▶ ACTION ITEM
Using the records that appear below, write out exactly the lines from the one with "(807, 439) none -> (1116, 213) //" through the one with "(287, 682) none -> (866, 652) //", keeping both end lines.
++++ SOURCE DATA ++++
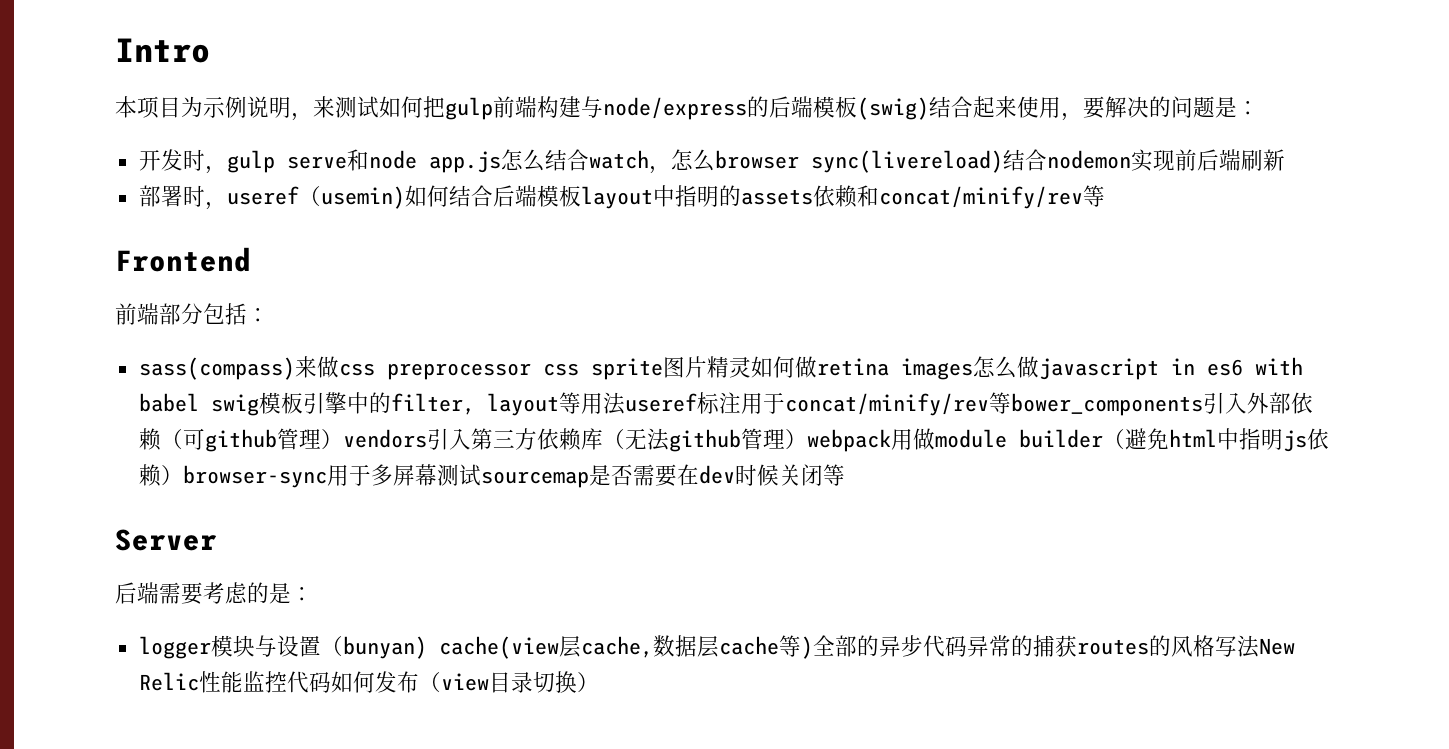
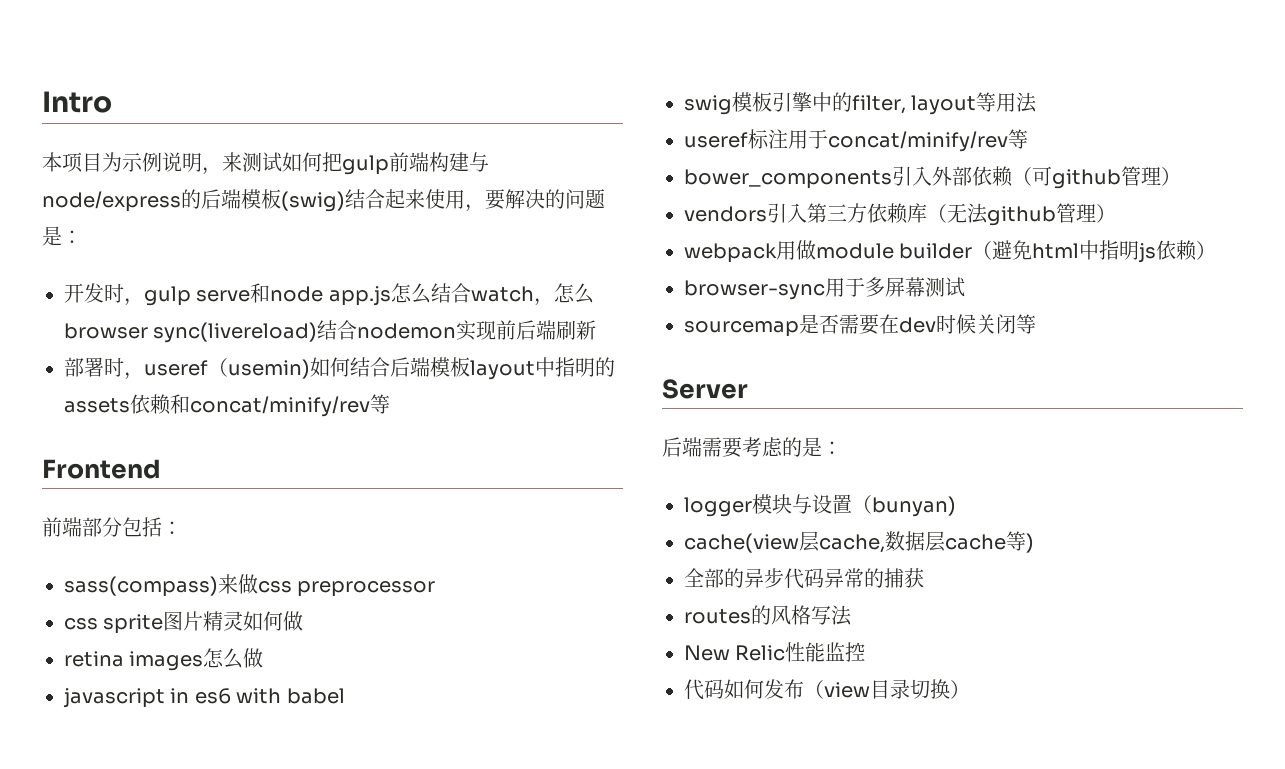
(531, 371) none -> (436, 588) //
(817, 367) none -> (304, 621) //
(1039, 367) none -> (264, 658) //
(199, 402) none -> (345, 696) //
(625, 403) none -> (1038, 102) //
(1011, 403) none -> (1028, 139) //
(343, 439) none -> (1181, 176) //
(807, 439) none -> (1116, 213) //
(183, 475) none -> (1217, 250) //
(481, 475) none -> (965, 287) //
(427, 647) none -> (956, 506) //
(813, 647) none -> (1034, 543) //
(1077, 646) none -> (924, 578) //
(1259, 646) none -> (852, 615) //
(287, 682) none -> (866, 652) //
++++
++++ SOURCE DATA ++++
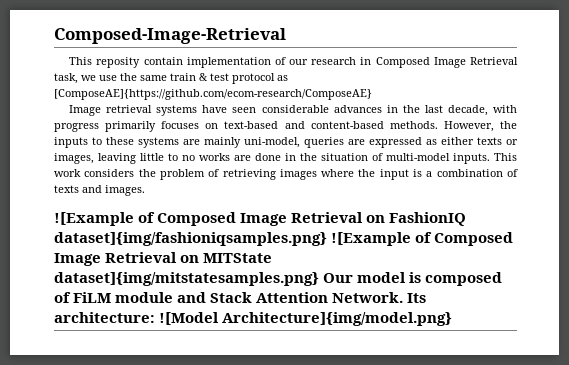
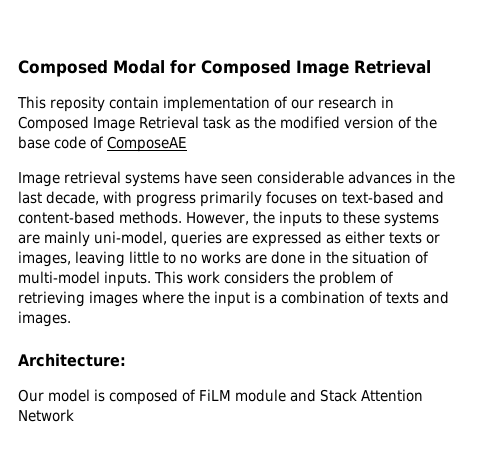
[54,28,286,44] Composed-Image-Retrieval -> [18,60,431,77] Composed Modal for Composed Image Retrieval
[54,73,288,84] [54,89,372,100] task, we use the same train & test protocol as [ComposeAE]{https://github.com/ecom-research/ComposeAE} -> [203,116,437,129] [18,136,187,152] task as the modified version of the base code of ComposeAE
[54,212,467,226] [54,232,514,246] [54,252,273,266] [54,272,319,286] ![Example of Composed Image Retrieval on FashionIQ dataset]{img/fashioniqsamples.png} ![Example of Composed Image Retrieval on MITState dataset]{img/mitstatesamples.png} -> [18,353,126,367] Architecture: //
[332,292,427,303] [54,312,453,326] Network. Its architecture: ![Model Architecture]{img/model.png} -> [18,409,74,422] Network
++++
▶ SOLUTION
(807, 439) none -> (1116, 213) //
(183, 475) none -> (1217, 250) //
(481, 475) none -> (965, 287) //
(427, 647) none -> (956, 506) //
(813, 647) none -> (1034, 543) //
(1077, 646) none -> (924, 578) //
(1259, 646) none -> (852, 615) //
(287, 682) none -> (866, 652) //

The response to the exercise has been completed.